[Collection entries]
* * * * *

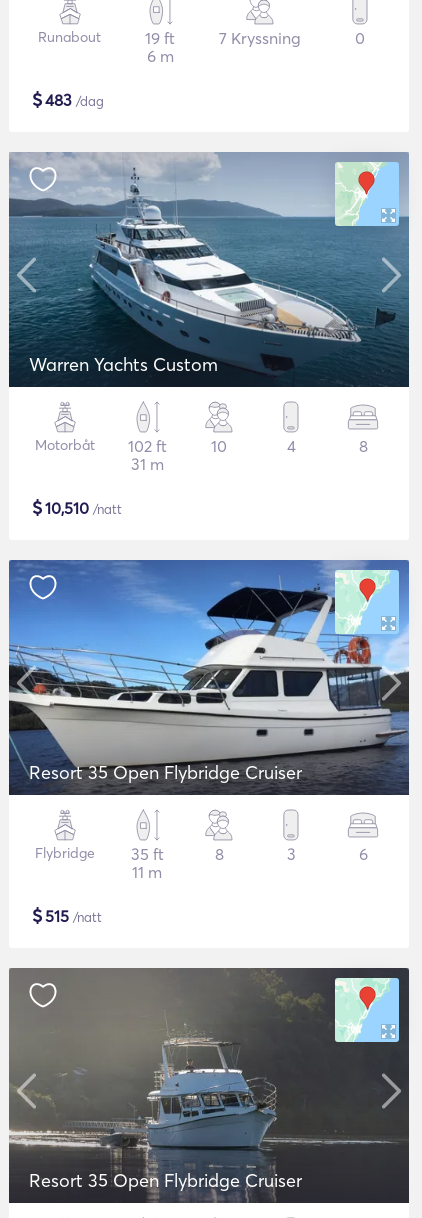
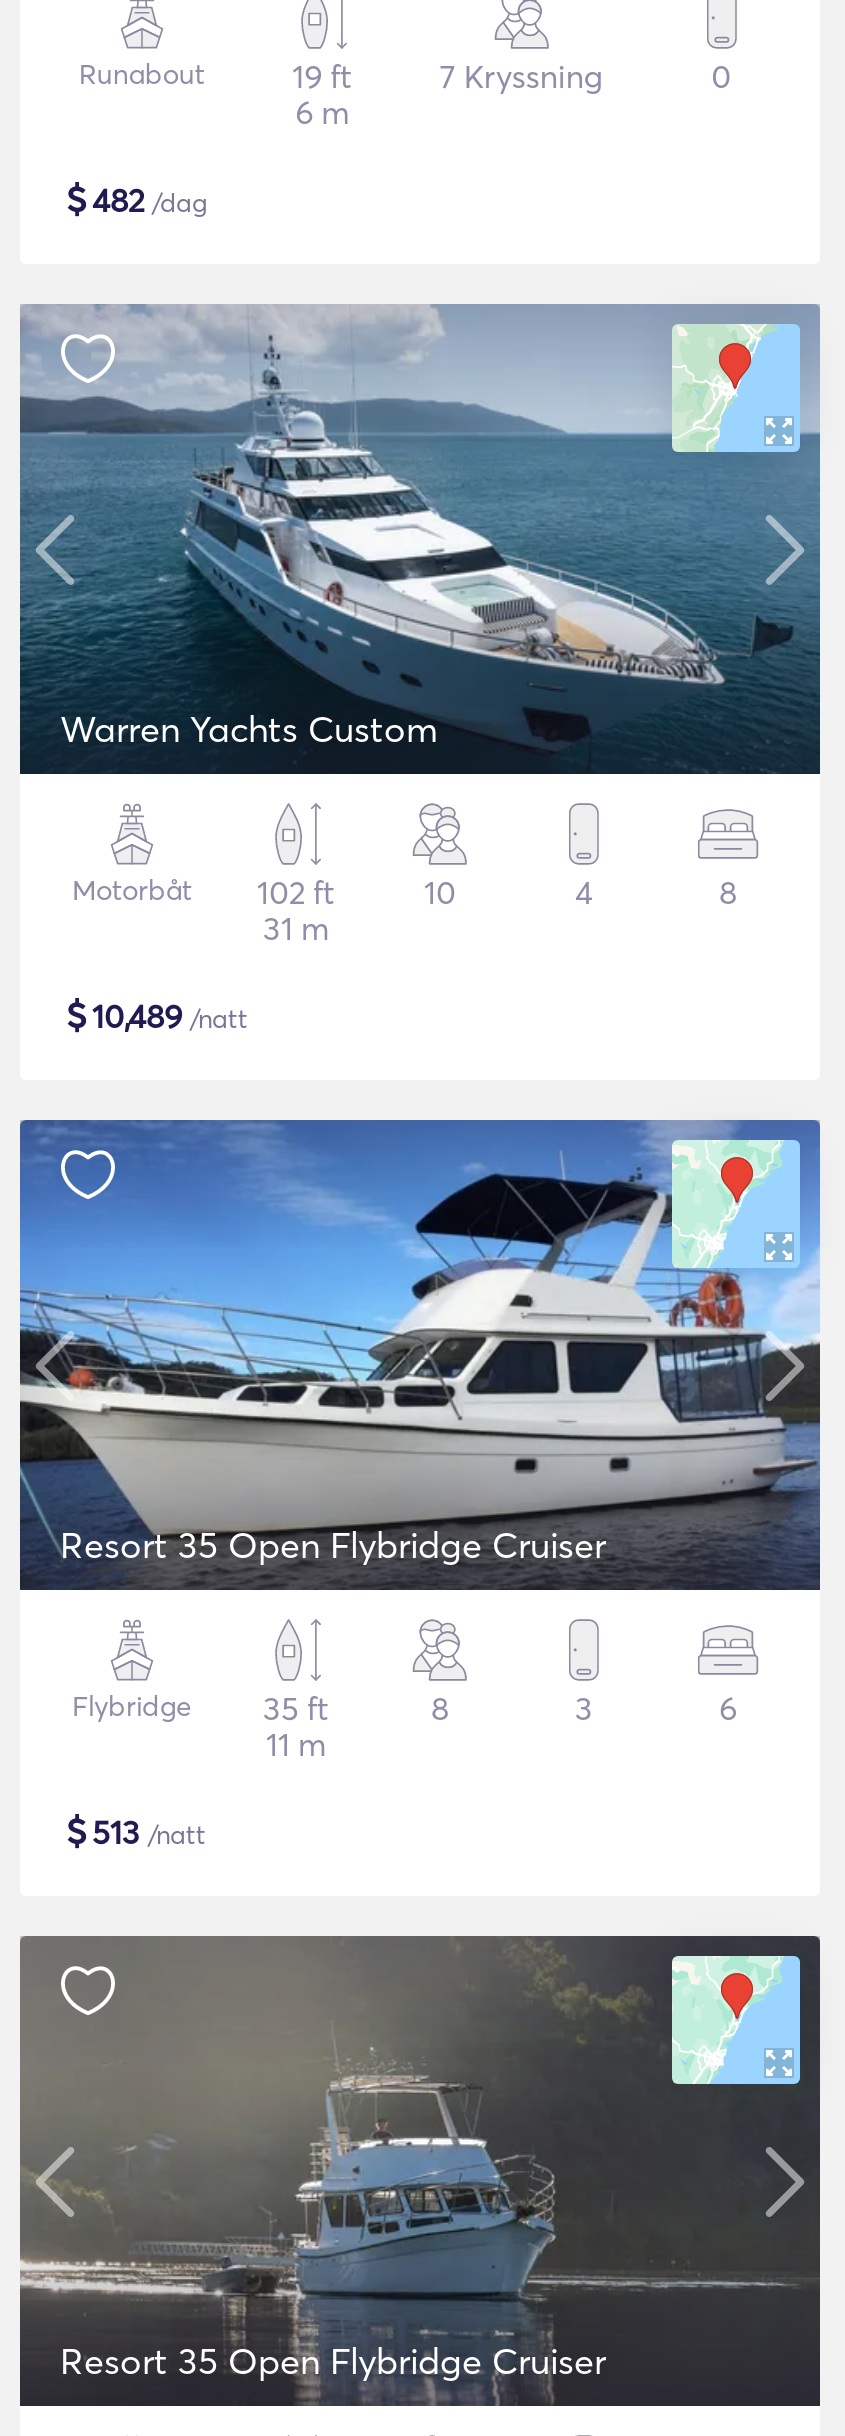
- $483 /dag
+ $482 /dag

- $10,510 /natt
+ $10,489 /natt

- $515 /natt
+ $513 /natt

* * * * *

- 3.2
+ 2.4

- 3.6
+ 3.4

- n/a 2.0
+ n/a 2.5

* * * * *

> [HOW TO COMPLETE THIS TASK]: I need every line of the data that has the word "natt"; please list them.

> [WRITTEN ANSWER]:
- $10,510 /natt
+ $10,489 /natt
- $515 /natt
+ $513 /natt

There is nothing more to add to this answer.